La vitrine de jouets
Solange
s’était immobilisée devant la vitrine de jouets. Pour ma part, je m’étais assis
pour attendre patiemment que ma maîtresse ait fini son lèche-vitrine.
Qu’a-t-elle
à regarder fixement ces objets immobiles et inodores, me suis-je demandé in
petto ? Ne suis-je pas cent fois plus intéressant qu’eux ? Pourtant, tu
aimes que je saute sur ton lit le matin pour te réveiller en léchant ta joue.
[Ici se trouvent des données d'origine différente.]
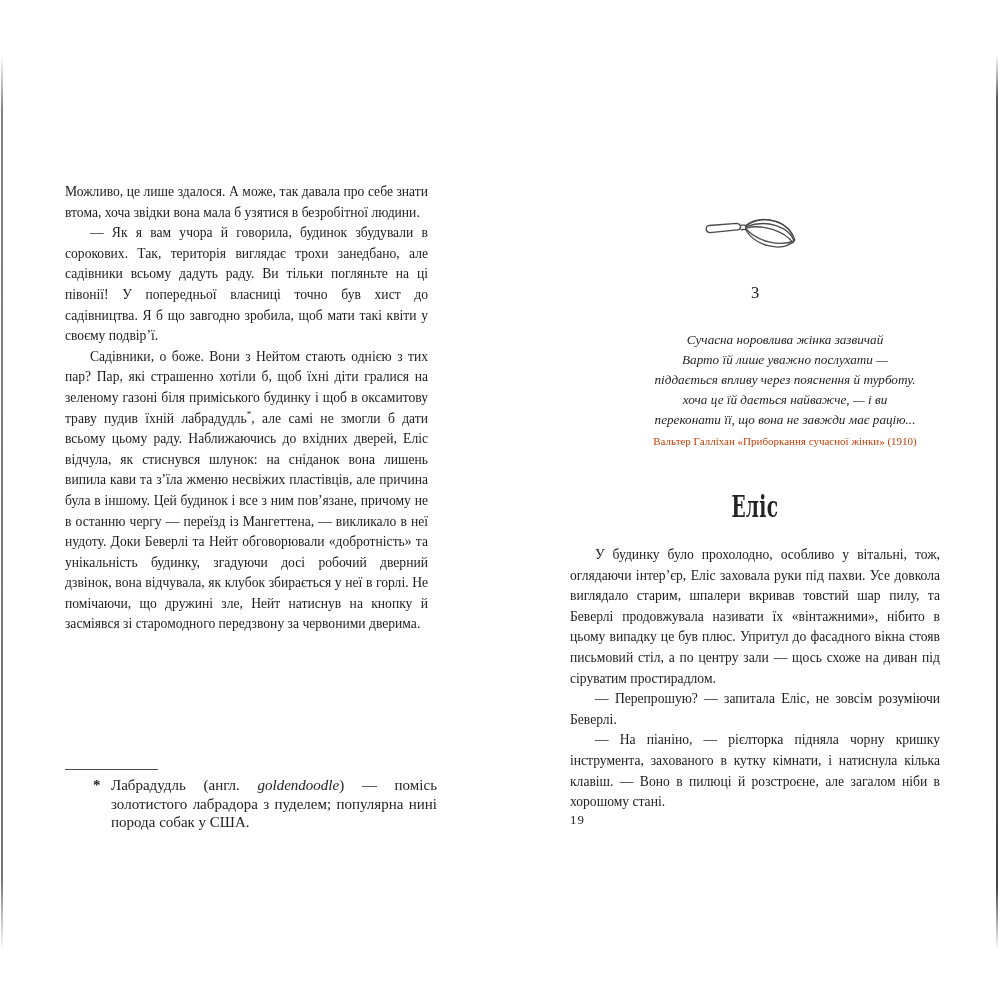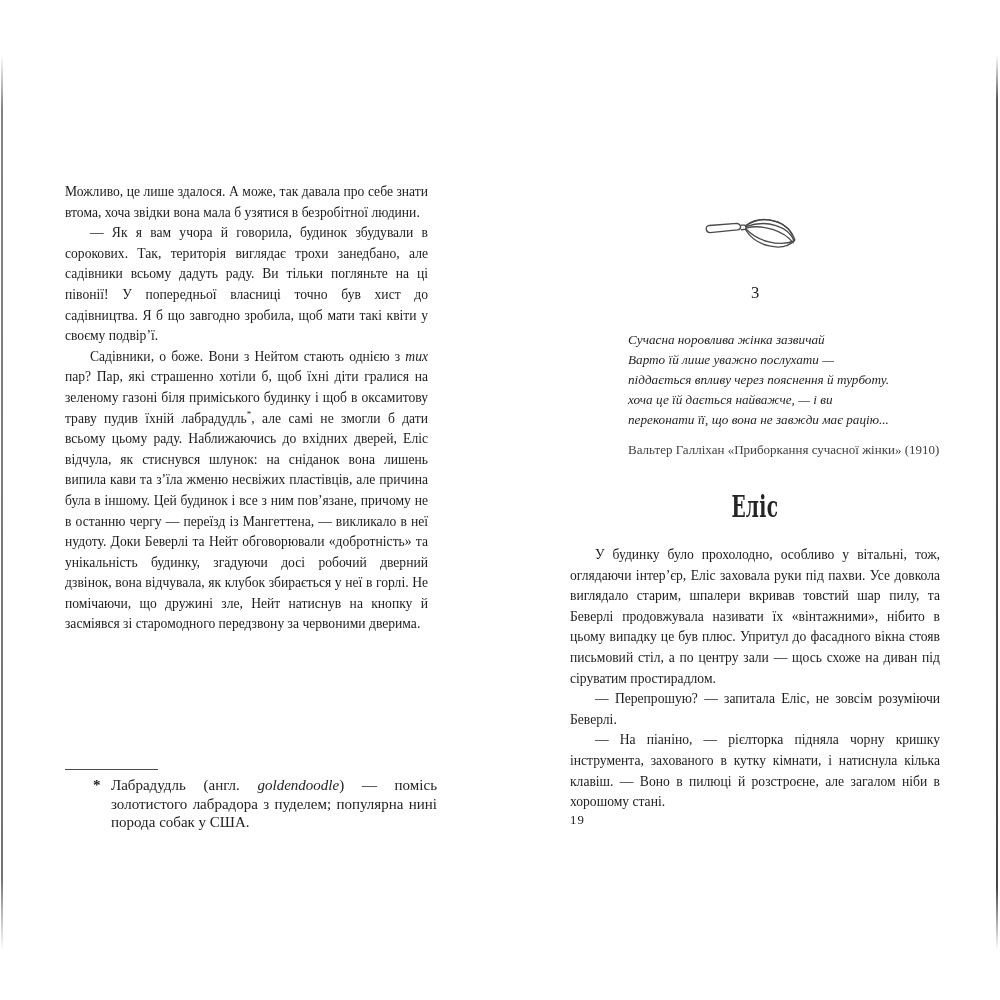--- a/index.html
+++ b/index.html
@@ -33,7 +33,7 @@
   .whisk{position:absolute;left:700px;top:210px;width:104px;height:52px;}
   .chapter-number{position:absolute;left:570px;top:283px;width:370px;
                   text-align:center;font-size:16.5px;color:#1d1d1d;}
-  .epigraph{position:absolute;left:628px;top:330px;width:314px;}
+  .epigraph{position:absolute;left:628px;top:330px;width:314px;text-align:center;}
   .epigraph .eline{font-style:italic;font-size:13.2px;line-height:20.1px;color:#1f1f1f;}
   .epigraph .attrib{font-size:13px;line-height:18px;color:#404040;margin-top:11px;}
 

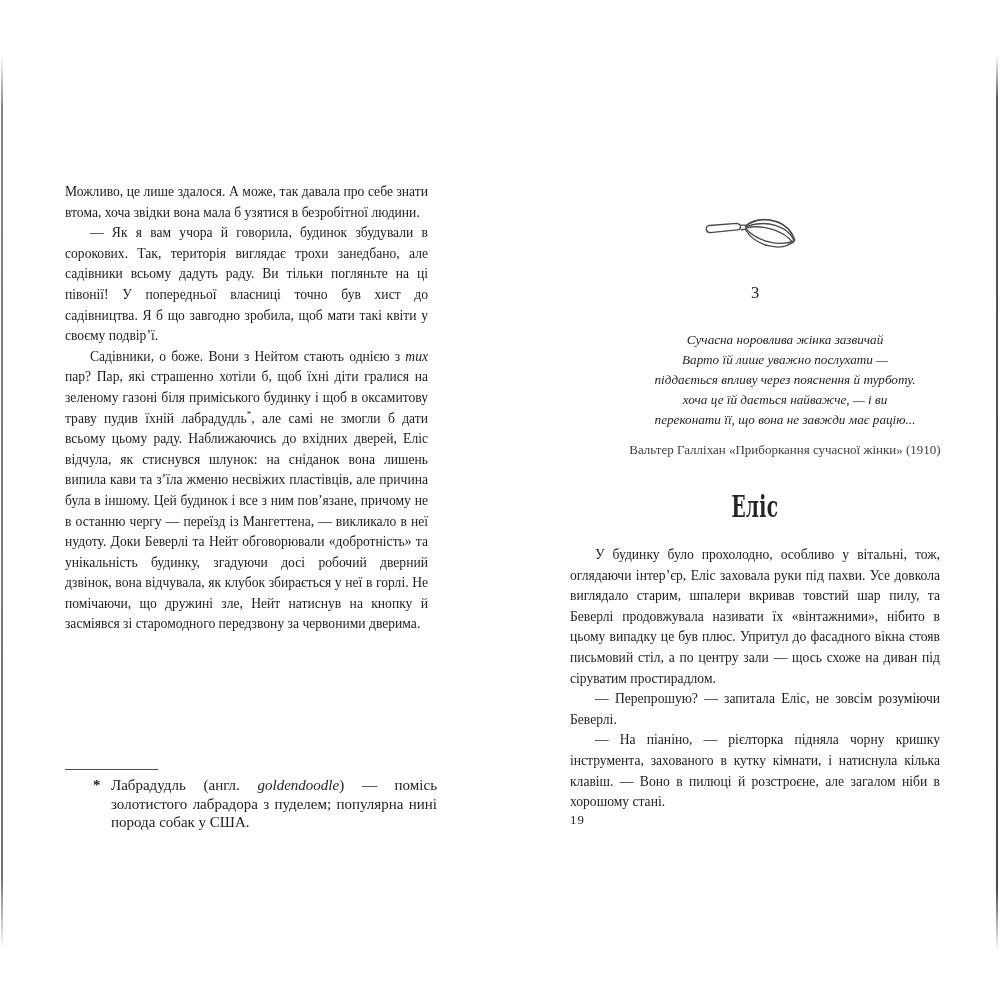--- a/index.html
+++ b/index.html
@@ -16,7 +16,7 @@
   .bodycopy p{margin:0;font-size:13.6px;line-height:20.6px;color:#1c1c1c;
               text-align:justify;}
   .bodycopy p.indent{text-indent:25px;}
-  .bodycopy .i{font-style:italic;margin-top:15px;}
+  .bodycopy .i{margin-top:15px;}
   .bodycopy .sup{font-size:9px;vertical-align:super;line-height:0;}
 
   .left-text{position:absolute;left:65px;top:182px;width:363px;}

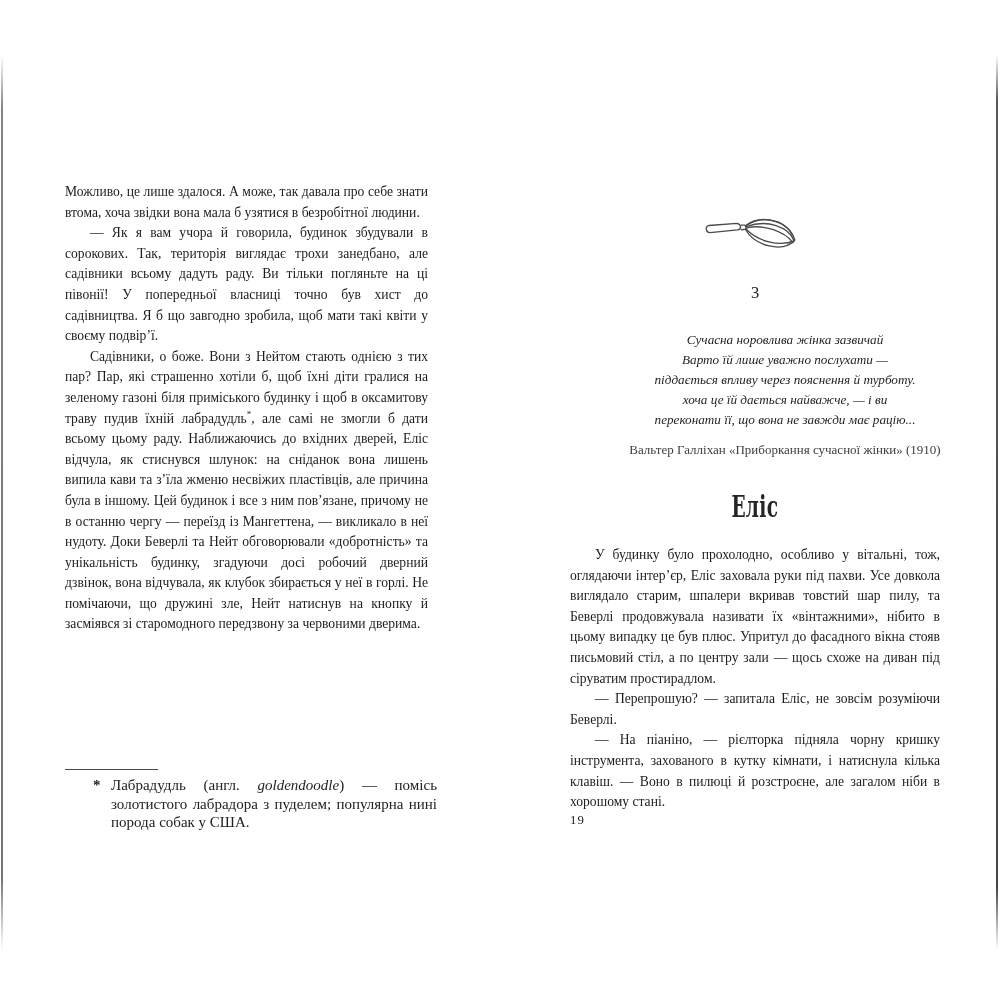--- a/index.html
+++ b/index.html
@@ -35,7 +35,7 @@
                   text-align:center;font-size:16.5px;color:#1d1d1d;}
   .epigraph{position:absolute;left:628px;top:330px;width:314px;text-align:center;}
   .epigraph .eline{font-style:italic;font-size:13.2px;line-height:20.1px;color:#1f1f1f;}
-  .epigraph .attrib{font-size:13px;line-height:18px;color:#404040;margin-top:11px;}
+  .epigraph .attrib{font-size:11px;line-height:18px;color:#c2410c;margin-top:2px;}
 
   .chapter-title{position:absolute;left:570px;top:492px;width:370px;text-align:center;}
   .chapter-title span{display:inline-block;font-family:"DejaVu Serif",serif;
Tu aimes que je te suive partout, que je t’écoute patiemment me raconter tes peines, puis que je me couche sur tes
genoux pour te réconforter.
Pourquoi
alors regardes-tu cette poupée de chiffons bleus ? Elle ne fera rien de tout ça
pour toi. Comble d’inutilité, elle ne pourra même pas marcher à tes côtés sur
le trottoir comme je sais si bien le faire !
Allez
Solange, laisse ces inutiles dans leur cage de verre et suis-moi. Je vais
t’amener à l’animalerie où tu pourras demander au vendeur une gâterie pour me
récompenser de mon bon caractère.
Comme
Solange ne bougeait toujours pas, je me suis relevé et ai commencé à tirer sur
la laisse. Le bras de Solange a suivi le mouvement, mais pas sa main qui s’est
entrouverte. La laisse est tombée sur le sol sans que ma maîtresse en ait
connaissance, tout hypnotisée qu’elle était par la dame en bleu.
Alors, j’ai commencé à m’éloigner lentement, presque sur la pointe des pattes, espérant à chaque pas entendre son rappel à l’ordre. En vain. Rendu au lampadaire, me suis-je dit, je vais me retourner et japper un bon coup. Si elle me suit, tant mieux. Sinon, elle devra demander au policier s’il a vu un petit chien blanc tacheté de brun, l’ex-fidèle compagnon de son enfance.